From the relevant wikipedia page: "Although the yaoi genre is also called Boys' Love(commonly abbreviated as BL), the characters may be of any age above puberty, including adults." (Emphasis mine.) It's totally possible to write adult homoerotic fiction under the genre named BL. Probably not in keeping with the tone of this story as its been written so far, but possible.

Also from wikipedia, and otherwise apropos of nothing, today I came across the "Kagome lattice", which should definitely be used in describing a seal matrix some time.
 
So, putting this list forward to people to have opinions about - this is building from the list earlier, with a few pieces stolen from here and there:

Physical Skills:
Athletics (movement, dodging)
Physique (resilience, strength)
Taijutsu (unarmed combat)
Melee (armed combat)
Ranged (ranged combat)
Stealth (sneaking, hiding)

Mental Skills:
Alertness (perception, initiative)
Crafts (building or dismantling objects, traps, and/or structures)
Will (mental and social resilience, general Determinator status)
Medicine (treatment, diagnosis)

Social Skills:
Deceive (trick or confuse people)
Provoke (influence people aggressively; Mari or Keiko negotiation)
Rapport (influence people in a friendly way; Noburi or Akane negotiation)
Empathy (read people)

Common Ninja Powers:
Chakra (general capacity, neutral ninjutsu)
Earth Ninjutsu (what it says)
Water Ninjutsu (what it says)
Fire Ninjutsu (what it says)
Wind Ninjutsu (what it says)
Lightning Ninjutsu (what it says)
Genjutsu (what it says)

Esoteric Ninja Skills (generally learned at high XP cost):
Sealing (writing, researching, and crafting seals)
Summoning (power and possibly efficiency of summons)
Technique Hacking (tweak existing jutsu, create new jutsu)

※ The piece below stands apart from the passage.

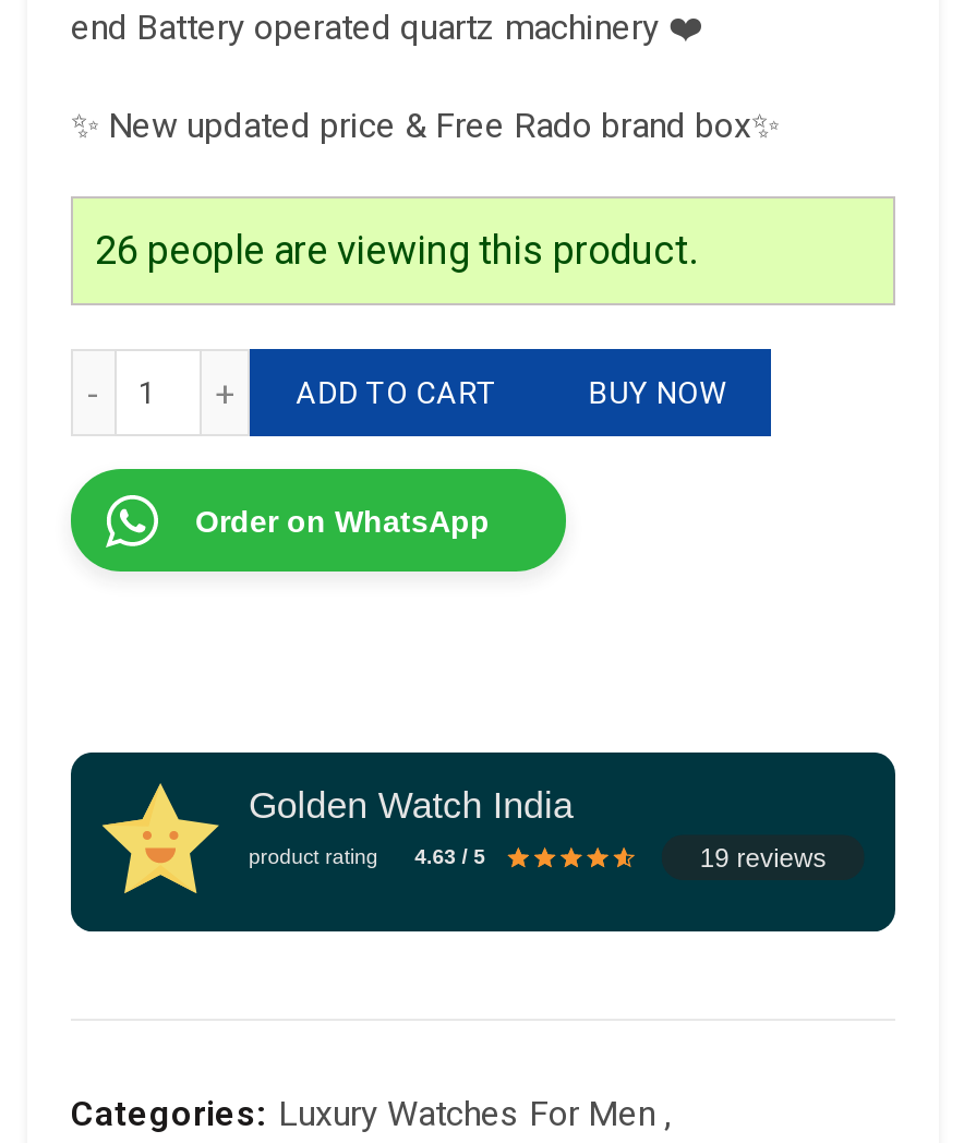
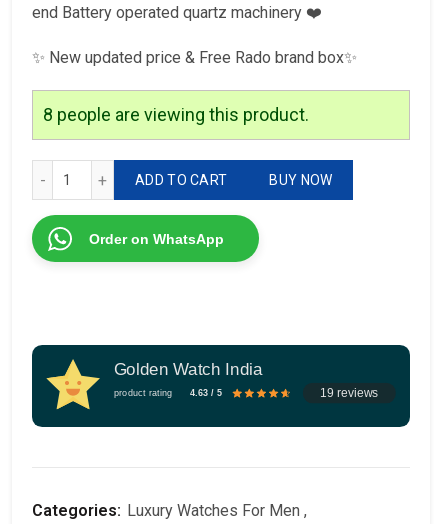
[95,227,697,273] 26 people are viewing this product. -> [43,104,309,125] 8 people are viewing this product.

I'm not sure if there should be some kind of Academic/Education/Knowledge type skill - the problem mostly boils down to, "what challenges would a character roll this skill to overcome", and those are almost all either awkwardly wide-scale (analyzing city or nation-wide patterns) or likely to fit into another skill entirely (such as Crafts, or one of the social skills). Survival's another one - tracking can go into Alertness, camouflage into Stealth, and these characters have never had mechanical problems getting food without Chakra Beast involvement (which goes to the combat engine). There's nothing left that actually justifies it to stand alone mechanically.
 
Voting is closed.
Adhoc vote count started by eaglejarl on Nov 18, 2017 at 9:44 AM, finished with 199 posts and 18 votes.
 
From the relevant wikipedia page: "Although the yaoi genre is also called Boys' Love(commonly abbreviated as BL), the characters may be of any age above puberty, including adults." (Emphasis mine.) It's totally possible to write adult homoerotic fiction under the genre named BL. Probably not in keeping with the tone of this story as its been written so far, but possible.
Okay, I did not know that. Made assumptions based off the name, and you know what they say about assumptions -- they make you wrong, sometimes. :>


Thanks for the clarification.
 
@eaglejarl Heads up, the tally wasn't updated before.
Adhoc vote count started by faflec on Nov 18, 2017 at 11:40 AM, finished with 33 posts and 6 votes.